Twilight Sparkle is being sent to Ponyville to learn about friendship. She's not happy about it.
Letters From A Disgruntled Friendship Student
by milesprower06
Just For Sidekicks
Dear Princess Celestia,
You suck. I hate you. I mean I really, really hate you. The fact that my whole life has been nothing but slaving away for the most unappreciative cunt ever is entirely your fault. Why the hell do potential students for your school have to hatch dragon eggs anyway? And why are they not then taken and properly cared for? Why are they forced into serving their students? Or, is that just me? Certainly wouldn't surprise me. It would only make my existence even more pathetic and meaningless.
Also, I need help. My tongue is out of control. Is there some kind of Tongues Anonymous support group around here? Because it's keeping me from baking my jewel cake. So Twilight and the others are going to the Crystal Meth Empire to welcome the Head of the Equestria Games. I didn't get invited to come along, and I have no idea why. After all, I was the one who saved the Crystal Heart and thus, their entire empire.

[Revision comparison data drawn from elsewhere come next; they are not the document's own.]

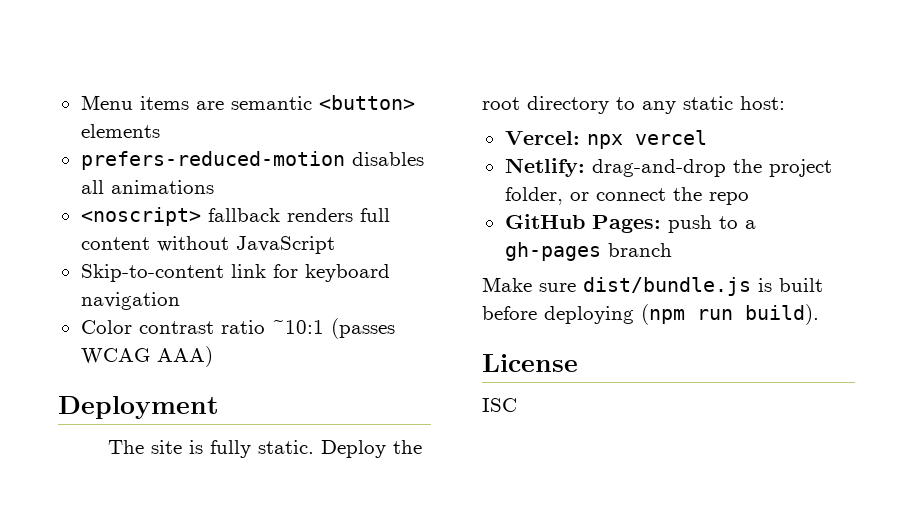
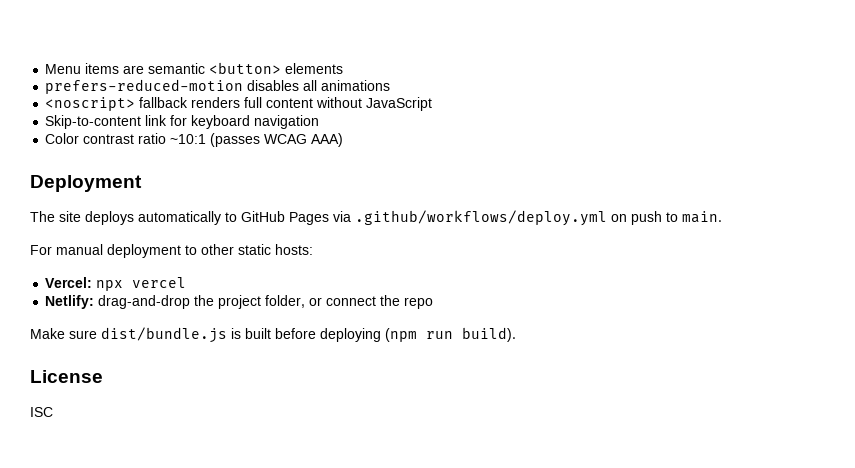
- The site is fully static. Deploy the root directory to any static host:
+ The site deploys automatically to GitHub Pages via .github/workflows/deploy.yml on push to main.
+ For manual deployment to other static hosts:
- GitHub Pages: push to a gh-pages branch

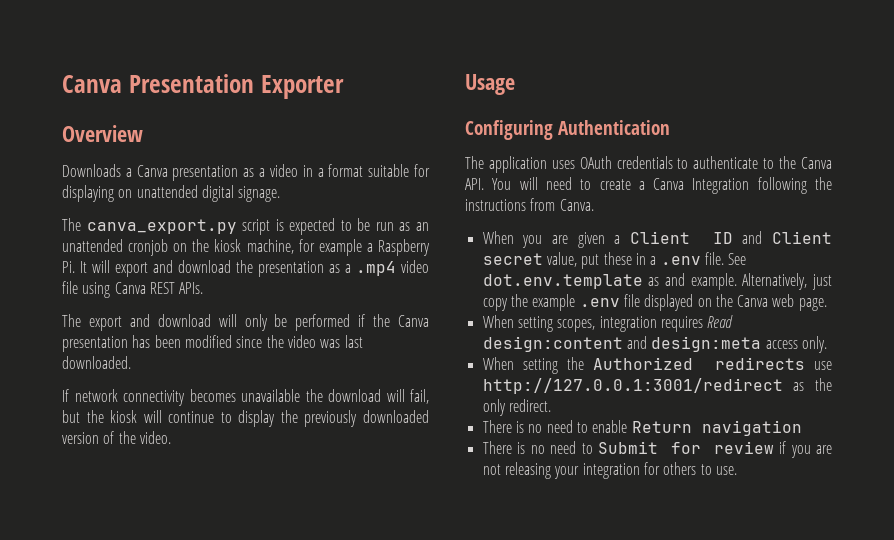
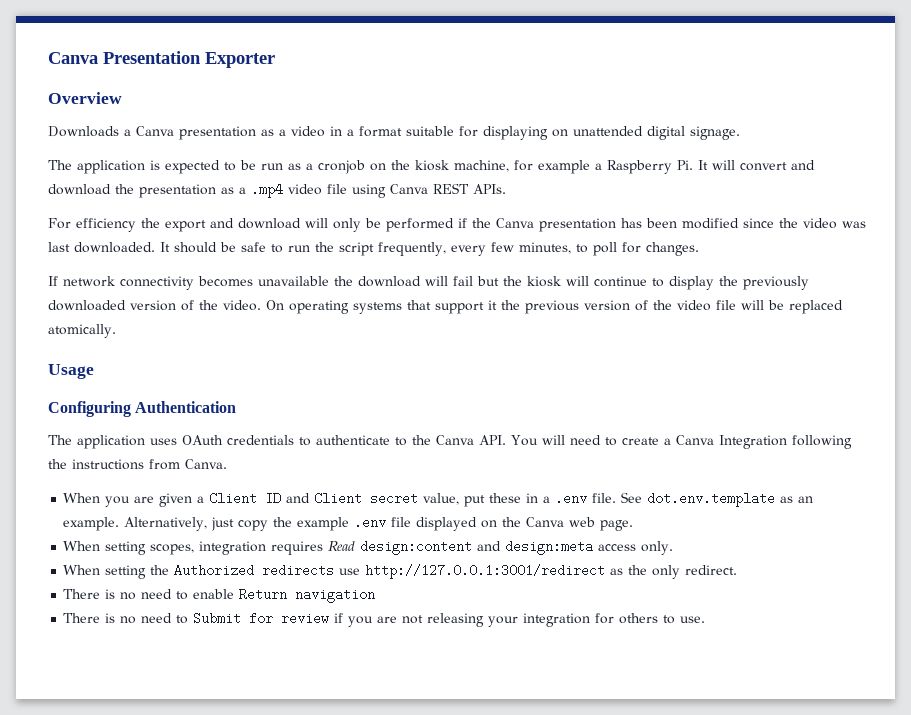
- The canva_export.py script is expected to be run as an unattended cronjob on the kiosk machine, for example a Raspberry Pi. It will export and download the presentation as a .mp4 video file using Canva REST APIs.
+ The application is expected to be run as a cronjob on the kiosk machine, for example a Raspberry Pi. It will convert and download the presentation as a .mp4 video file using Canva REST APIs.
- The export and download will only be performed if the Canva presentation has been modified since the video was last downloaded.
+ For efficiency the export and download will only be performed if the Canva presentation has been modified since the video was last downloaded. It should be safe to run the script frequently, every few minutes, to poll for changes.
- If network connectivity becomes unavailable the download will fail, but the kiosk will continue to display the previously downloaded version of the video.
+ If network connectivity becomes unavailable the download will fail but the kiosk will continue to display the previously downloaded version of the video. On operating systems that support it the previous version of the video file will be replaced atomically.
- See dot.env.template as and example.
+ See dot.env.template as an example.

So after an entire afternoon of critter-sitting headaches, not to mention Zecora giving one of my gems to a Filly Scout and not even getting any cookies in return, Angel hops on the train to the Crystal Meth Empire, forcing me to keep the Crusaders from jumping into a lake and giving up another gem for tickets. After they got out of control again, I had to give another rider my second to last gem. Roast rabbit is sounding really good right about now.
But then I was hit with an epiphany. Angel was desperate to get back to Fluttershy because she cared for him. She loved him. Applejack, Pinkie, Rarity, Fluttershy, and Rainbow all care for and love their pets. And here I was, ignoring their needs like Twilight constantly ignores my needs.
So I guess I have to keep trying to figure out a way to seriously hurt Twilight and make it look like an accident, then make a break for it.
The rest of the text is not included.